Strengths and weaknesses of the study

This study analysed data from a large and representative military cohort study and it involved the first UK linkage of military health data to secondary care (i.e. hospital) EHRs. The benefits of using this data linkage approach is that we were able to get objective health data on a large population, without intensive tracing and biomedical interviews. However, due to the limitations of these data only having reliable diagnosis codes in the admitted patient care data, outcomes in this study were largely around conditions which required surgery or an inpatient stay [38]. The EHRs for outpatient appointments may have provided the broadest picture of chronic health conditions, and the number of events would have been greater than for inpatient events providing increased statistical power to study rarer conditions, but unfortunately these data did not have adequate recording of ICD-10 diagnoses. Future research should also explore the possibility of linkage to primary care records which would cover more chronic, long term health conditions, that don’t require hospital care.

Health behaviours, including alcohol and smoking were self-reported in this study, which could result in a number of reporting biases (specifically under reporting of alcohol consumption given concerns about disclosing problems that may impact on career progression); however, alcohol misuse was assessed using a reliable and valid assessment tool [45] and other studies using the AUDIT have evidenced health risks for those drinking harmfully. The null findings for alcohol may relate to the lag time and age of the population and it is very possible that if we followed these individuals for another 10 to 20 years we may evidence an increase in alcohol related hospital admissions. Further limitations include the standardised comparisons to the general population, which couldn’t account for both gender and age together due to the restrictions of the data published by NHS Digital. Finally, the military cohort study had a modest response rate and we were only able to gain matched data on 73% of the military cohort. We took what was felt to be the conservative option in treating those who were not matched as not having a hospital episode, given that those who required NHS treatment were more likely to have an NHS number and therefore have been matched.
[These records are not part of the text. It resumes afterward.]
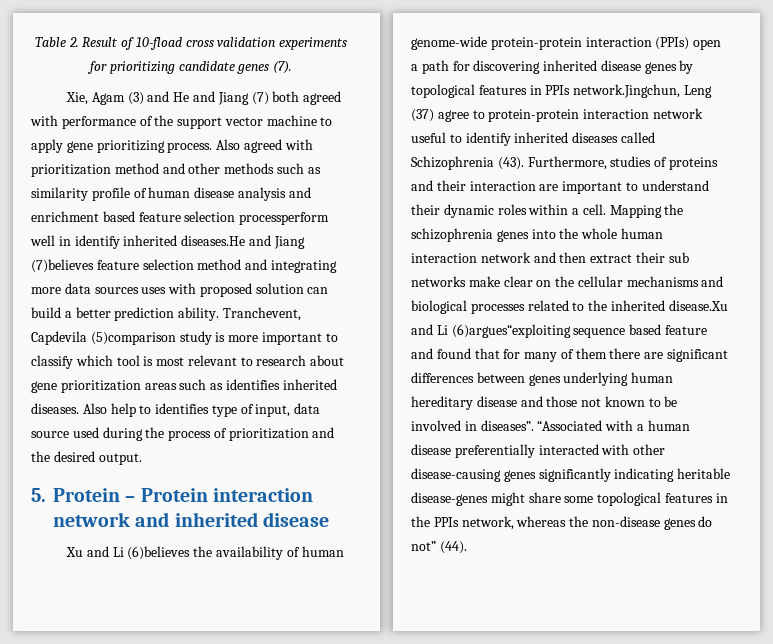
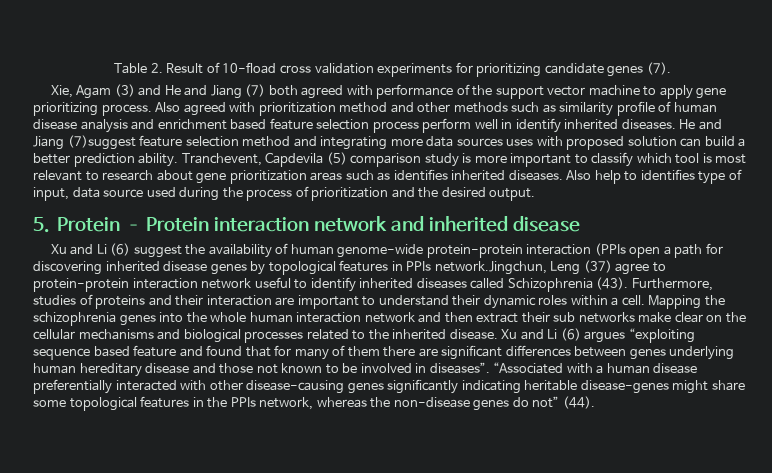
- Also agreed with prioritization method and other methods such as similarity profile of human disease analysis and enrichment based feature selection processperform well in identify inherited diseases.He and Jiang (7)believes feature selection method and integrating more data sources uses with proposed solution can build a better prediction ability.
+ Also agreed with prioritization method and other methods such as similarity profile of human disease analysis and enrichment based feature selection process perform well in identify inherited diseases. He and Jiang (7)suggest feature selection method and integrating more data sources uses with proposed solution can build a better prediction ability.
- Tranchevent, Capdevila (5)comparison study is more important to classify which tool is most relevant to research about gene prioritization areas such as identifies inherited diseases.
+ Tranchevent, Capdevila (5) comparison study is more important to classify which tool is most relevant to research about gene prioritization areas such as identifies inherited diseases.
- Xu and Li (6)believes the availability of human genome-wide protein-protein interaction (PPIs) open a path for discovering inherited disease genes by topological features in PPIs network.Jingchun, Leng (37) agree to protein-protein interaction network useful to identify inherited diseases called Schizophrenia (43).
+ Xu and Li (6) suggest the availability of human genome-wide protein-protein interaction (PPIs open a path for discovering inherited disease genes by topological features in PPIs network.Jingchun, Leng (37) agree to protein-protein interaction network useful to identify inherited diseases called Schizophrenia (43).
- Mapping the schizophrenia genes into the whole human interaction network and then extract their sub networks make clear on the cellular mechanisms and biological processes related to the inherited disease.Xu and Li (6)argues“exploiting sequence based feature and found that for many of them there are significant differences between genes underlying human hereditary disease and those not known to be involved in diseases”.
+ Mapping the schizophrenia genes into the whole human interaction network and then extract their sub networks make clear on the cellular mechanisms and biological processes related to the inherited disease. Xu and Li (6) argues “exploiting sequence based feature and found that for many of them there are significant differences between genes underlying human hereditary disease and those not known to be involved in diseases”.

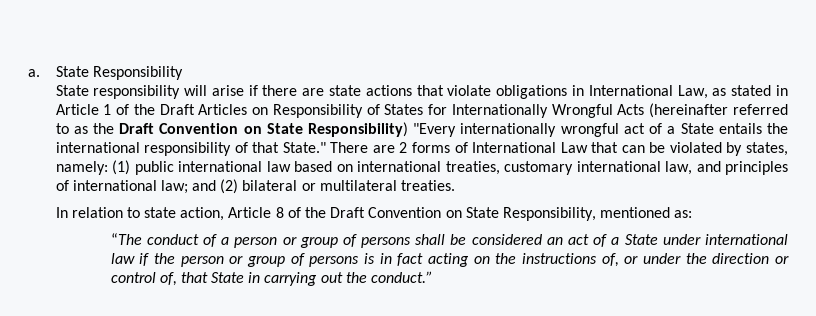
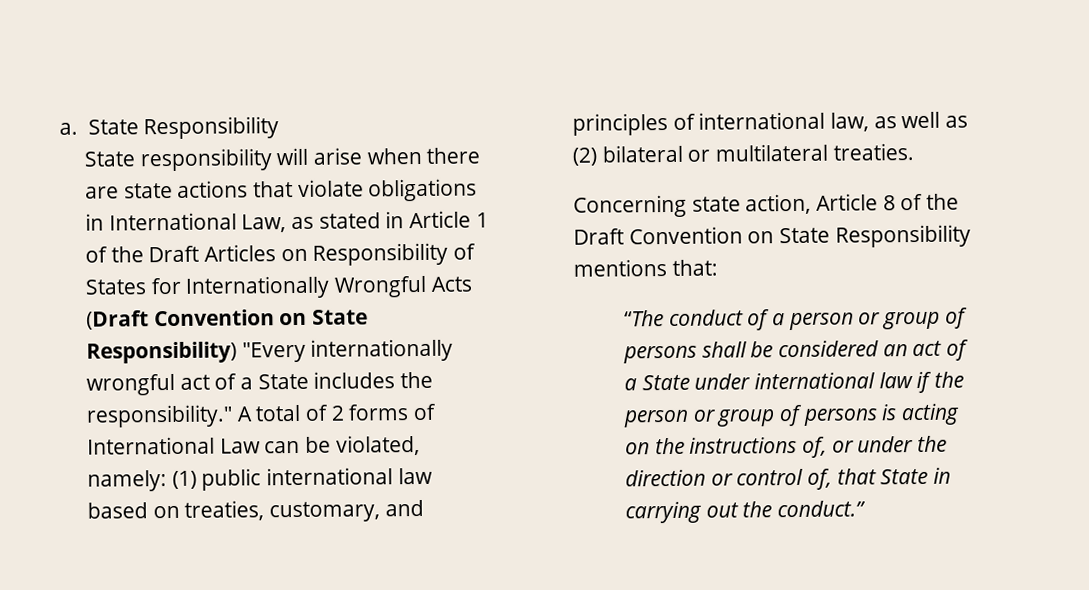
- State responsibility will arise if there are state actions that violate obligations in International Law, as stated in Article 1 of the Draft Articles on Responsibility of States for Internationally Wrongful Acts (hereinafter referred to as the Draft Convention on State Responsibility) "Every internationally wrongful act of a State entails the international responsibility of that State." There are 2 forms of International Law that can be violated by states, namely:
+ State responsibility will arise when there are state actions that violate obligations in International Law, as stated in Article 1 of the Draft Articles on Responsibility of States for Internationally Wrongful Acts (Draft Convention on State Responsibility) "Every internationally wrongful act of a State includes the responsibility." A total of 2 forms of International Law can be violated, namely:
- (1) public international law based on international treaties, customary international law, and principles of international law; and (2) bilateral or multilateral treaties.
+ (1) public international law based on treaties, customary, and principles of international law, as well as (2) bilateral or multilateral treaties.
- In relation to state action, Article 8 of the Draft Convention on State Responsibility, mentioned as:
+ Concerning state action, Article 8 of the Draft Convention on State Responsibility mentions that:
- “The conduct of a person or group of persons shall be considered an act of a State under international law if the person or group of persons is in fact acting on the instructions of, or under the direction or control of, that State in carrying out the conduct.”
+ “The conduct of a person or group of persons shall be considered an act of a State under international law if the person or group of persons is acting on the instructions of, or under the direction or control of, that State in carrying out the conduct.”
Furthermore, the main findings did not differ regardless of whether the matched or full sample was included in the analysis.

Clinical implications

These results provide strong evidence that within an AF population, those with a mental health problem have worse physical health. This highlights the priority to provide good mental healthcare and quick access to mental health services for serving personnel and veterans, to reduce the impact on their longer term physical health. The increased risk of hypertension for those with probable PTSD appeared to be partly explained by higher levels of smoking and alcohol use (given that the association attenuated after adjustment for these variables), suggesting that more effective health promotion and behaviour change interventions for those with a mental health problem may be required. Even though the prevalence of smoking is typically lower in the current UK military population compared to civilians, targeted interventions to encourage cessation in those who do smoke will have positive health consequences.

Conclusions

Military personnel with a mental health problem are more likely to have an inpatient hospital admission for NCDs compared to those without, specifically for gastrointestinal disorders, hypertension and prostrate and GU disorders. For hypertension, this increased risk appears to be partially driven by poorer health behaviours. This study has shown that it is feasible to link a military cohort to admitted patient care records from England, Wales and Scotland and to identify which conditions most commonly require inpatient care in this population.